EXTRACTED DATA START

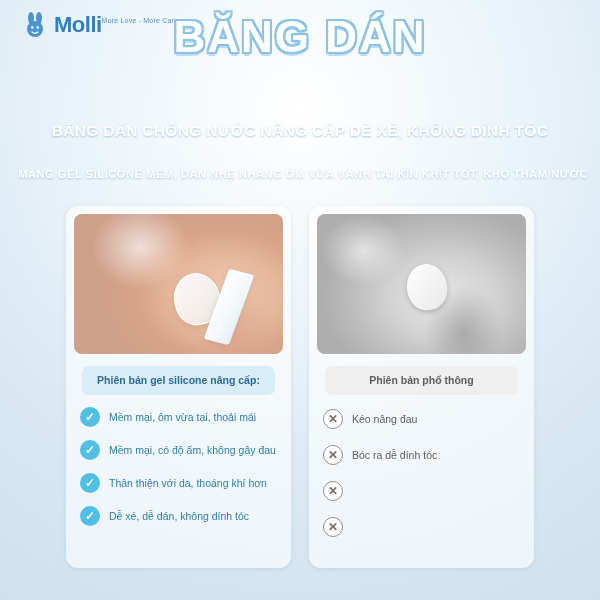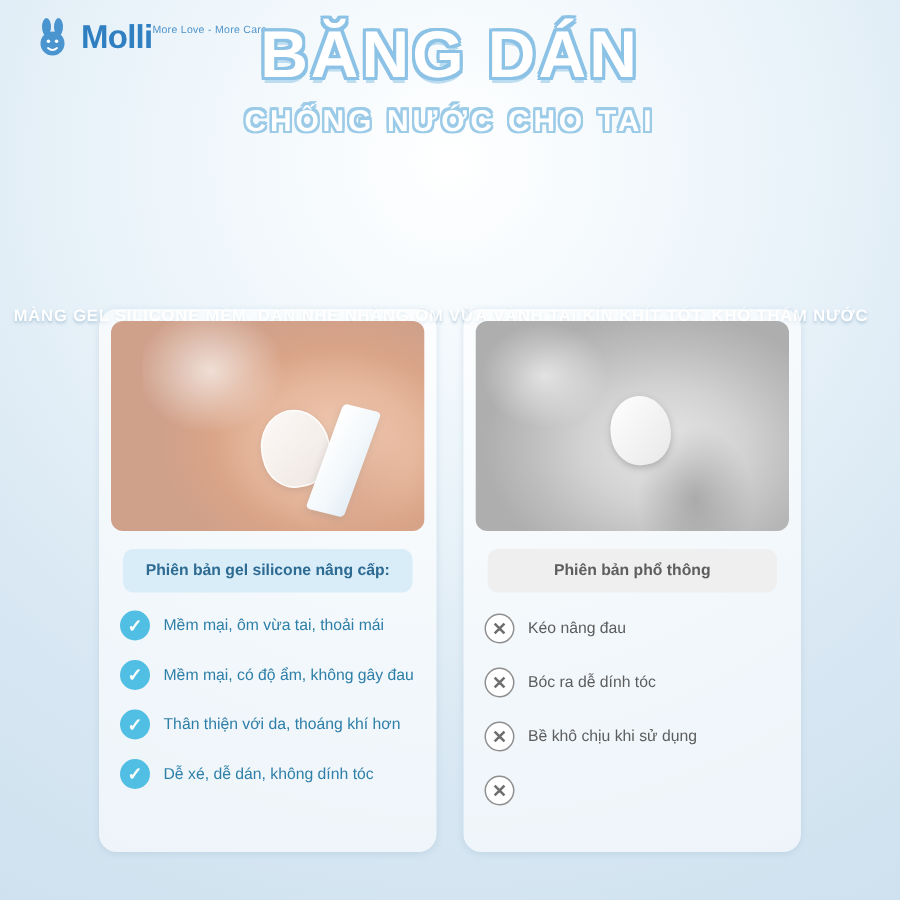"CHỐNG NƯỚC CHO TAI" div.h2 { html: <div>CHỐNG NƯỚC CHO TAI</div> -> none }
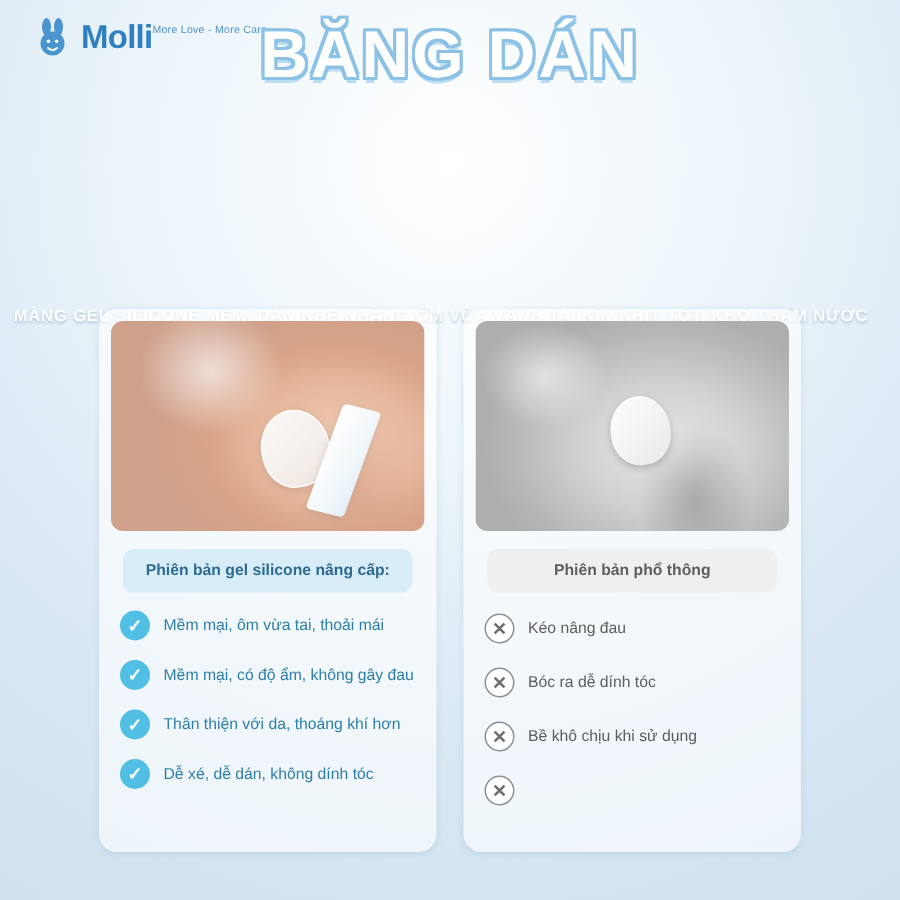"BĂNG DÁN CHỐNG NƯỚC NÂNG" div.h3 { html: none -> <div>BĂNG DÁN CHỐNG NƯỚC NÂNG CẤP DỄ XÉ, KHÔNG DÍNH TÓC</div> }
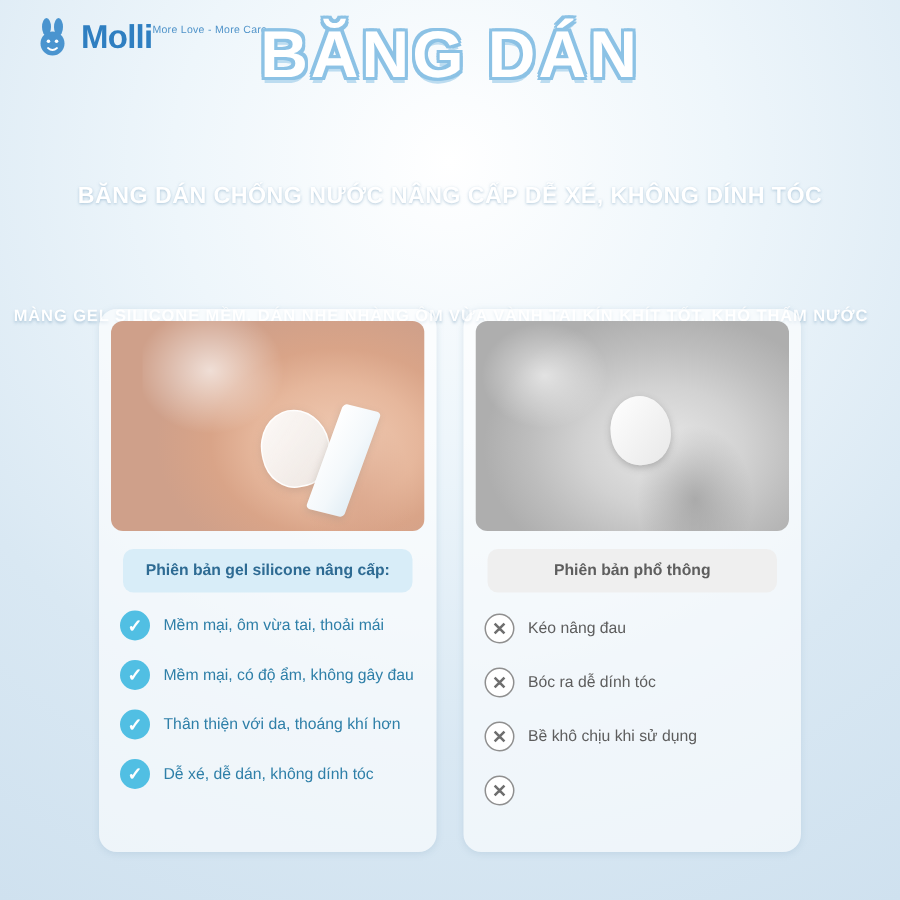"MÀNG GEL SILICONE MỀM, DÁN" .h4 { margin-top: 37px -> none; text-align: center -> right }
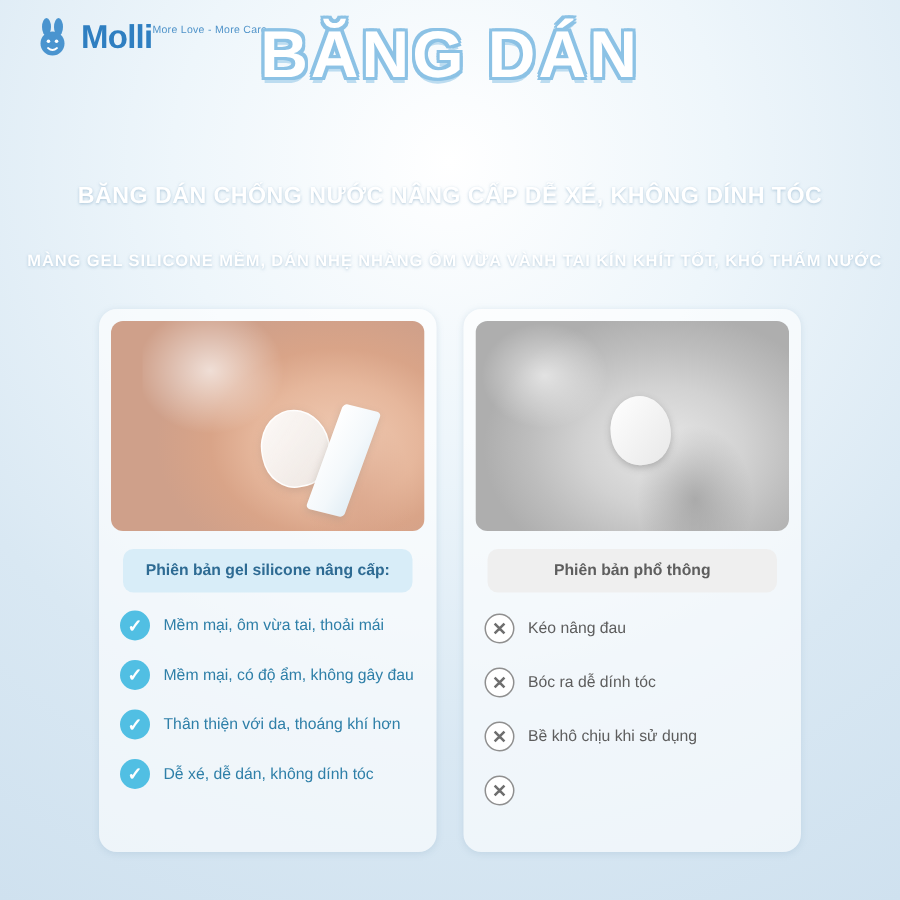"Bề khô chịu khi sử" span.item-text { html: <span>Bề khô chịu khi sử dụng</span> -> none }
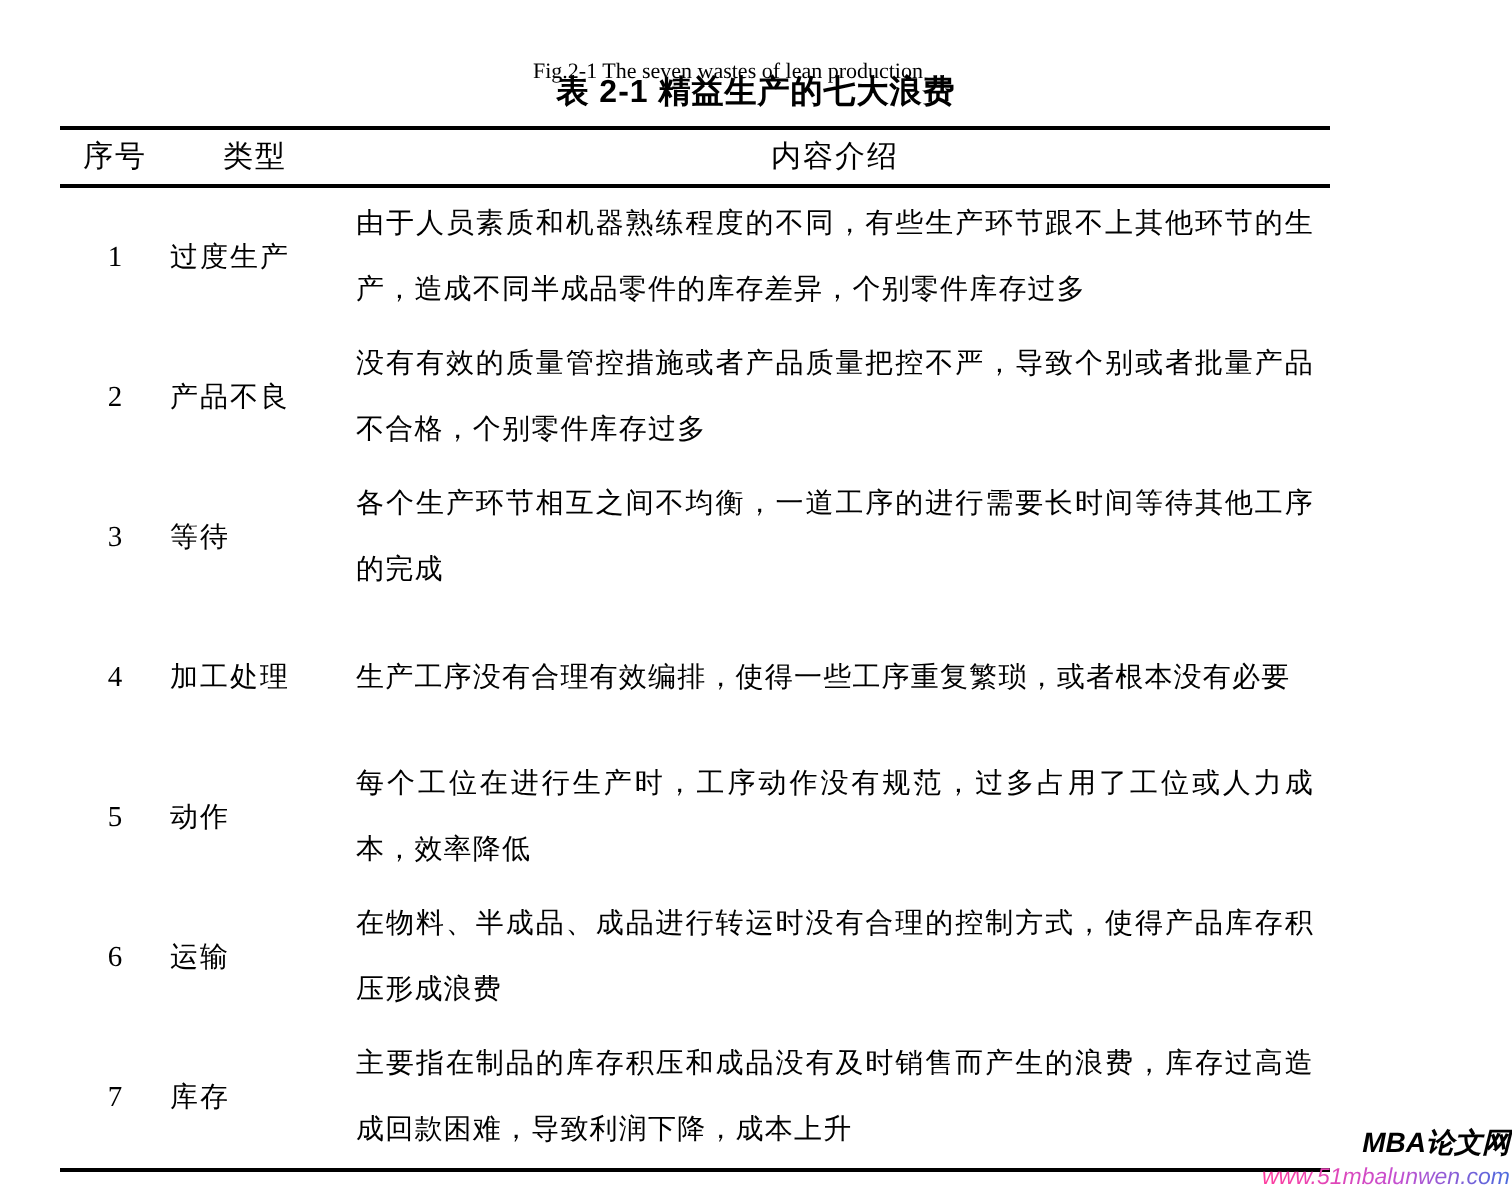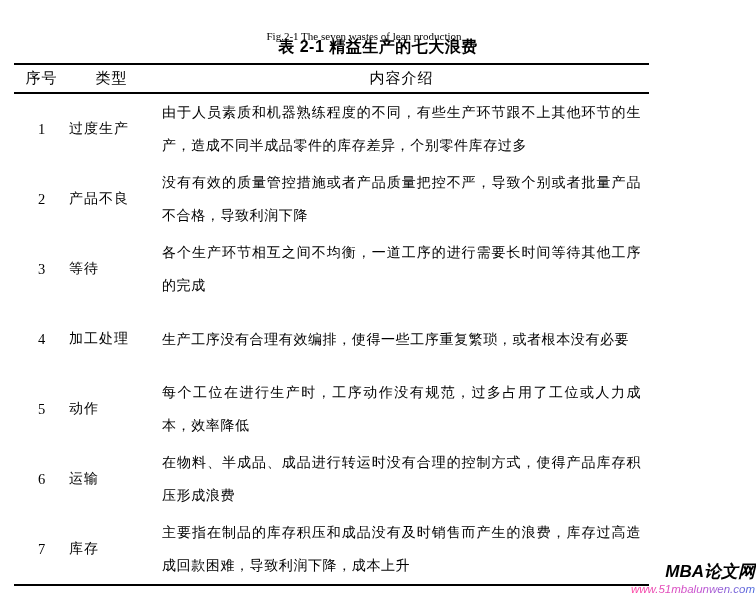"序号" table.wastes { left: 14px -> 30px }
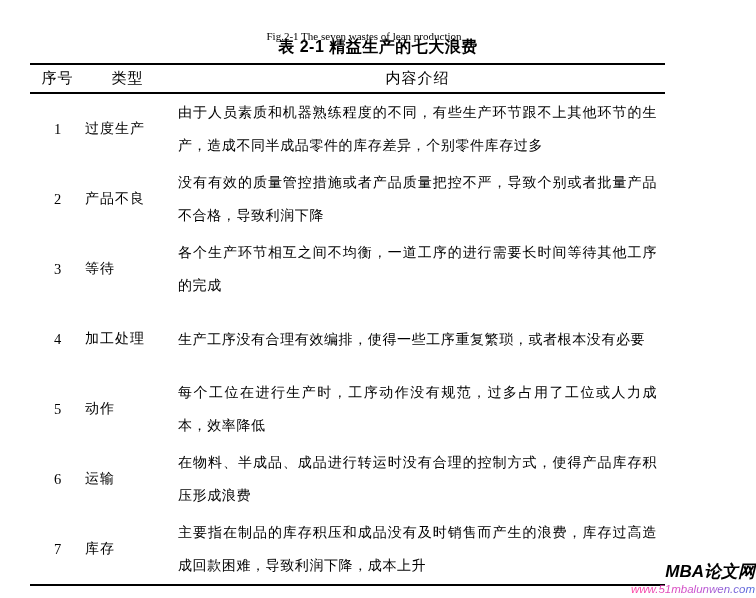"没有有效的质量管控措施或者产品质量把控不严，导致个别或者批量产品不合格，导致利润" td.desc { text: 导致利润下降 -> 个别零件库存过多 }
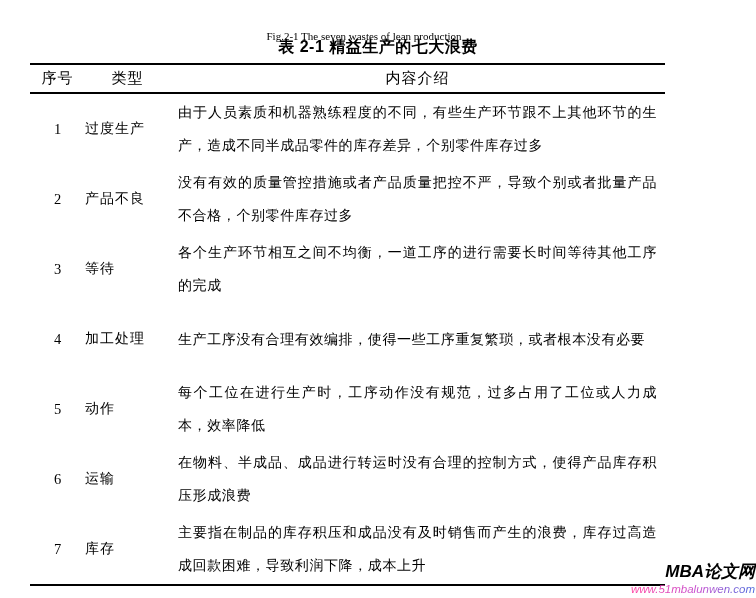"MBA论文网" .wm-name { font-size: 17px -> 14px }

EXTRACTED DATA END

WORK TO BE COMPLETED: Every record above must reappear exactly in the answer, minus its pictures.

RESPONSE TO THIS TASK:
"CHỐNG NƯỚC CHO TAI" div.h2 { html: <div>CHỐNG NƯỚC CHO TAI</div> -> none }
"BĂNG DÁN CHỐNG NƯỚC NÂNG" div.h3 { html: none -> <div>BĂNG DÁN CHỐNG NƯỚC NÂNG CẤP DỄ XÉ, KHÔNG DÍNH TÓC</div> }
"MÀNG GEL SILICONE MỀM, DÁN" .h4 { margin-top: 37px -> none; text-align: center -> right }
"Bề khô chịu khi sử" span.item-text { html: <span>Bề khô chịu khi sử dụng</span> -> none }
"序号" table.wastes { left: 14px -> 30px }
"没有有效的质量管控措施或者产品质量把控不严，导致个别或者批量产品不合格，导致利润" td.desc { text: 导致利润下降 -> 个别零件库存过多 }
"MBA论文网" .wm-name { font-size: 17px -> 14px }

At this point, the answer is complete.